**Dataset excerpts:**

----

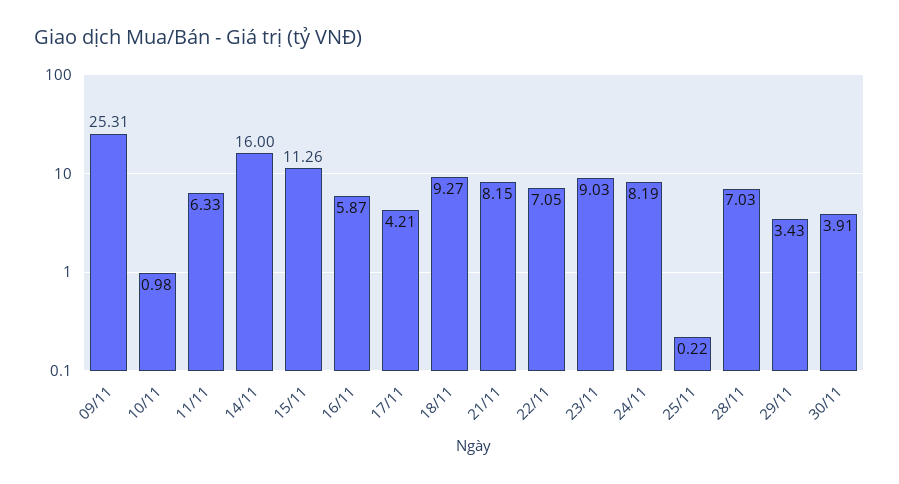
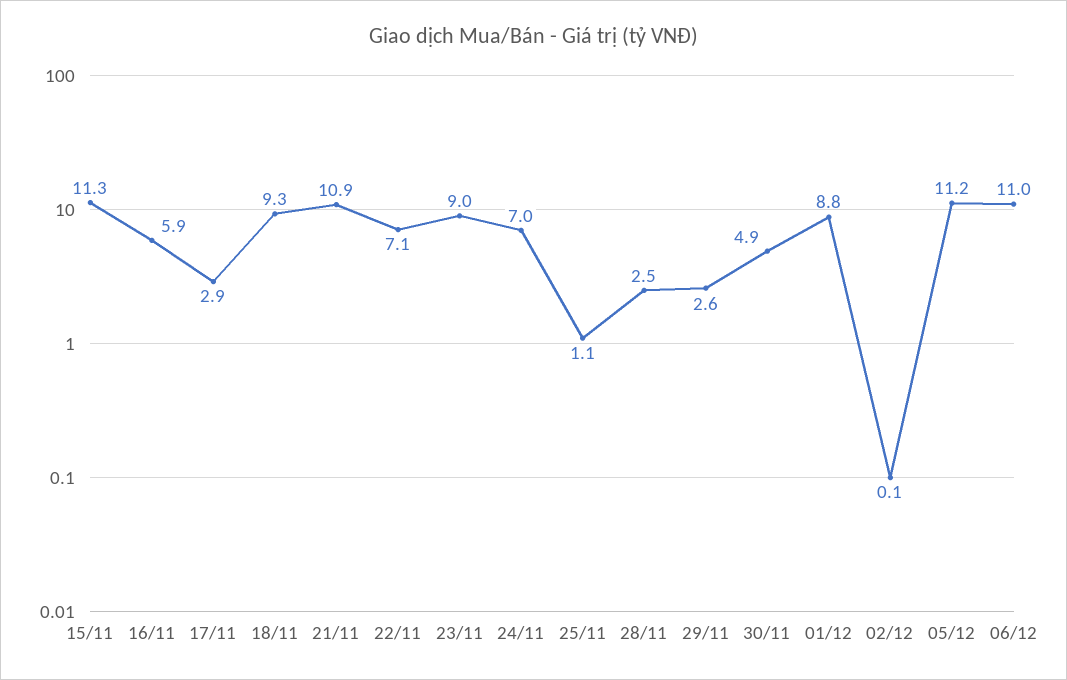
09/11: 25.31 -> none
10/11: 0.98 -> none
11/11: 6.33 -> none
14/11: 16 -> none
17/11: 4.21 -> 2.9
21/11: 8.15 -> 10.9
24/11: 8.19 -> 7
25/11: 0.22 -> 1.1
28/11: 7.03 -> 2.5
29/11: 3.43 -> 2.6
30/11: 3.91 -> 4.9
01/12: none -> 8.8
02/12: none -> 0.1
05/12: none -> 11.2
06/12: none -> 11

----

**INSTRUCTIONS FOR THE TASK:** Write out every line above again exactly, with the pictures left out.

**RESPONSE FOR THIS EXERCISE:**
09/11: 25.31 -> none
10/11: 0.98 -> none
11/11: 6.33 -> none
14/11: 16 -> none
17/11: 4.21 -> 2.9
21/11: 8.15 -> 10.9
24/11: 8.19 -> 7
25/11: 0.22 -> 1.1
28/11: 7.03 -> 2.5
29/11: 3.43 -> 2.6
30/11: 3.91 -> 4.9
01/12: none -> 8.8
02/12: none -> 0.1
05/12: none -> 11.2
06/12: none -> 11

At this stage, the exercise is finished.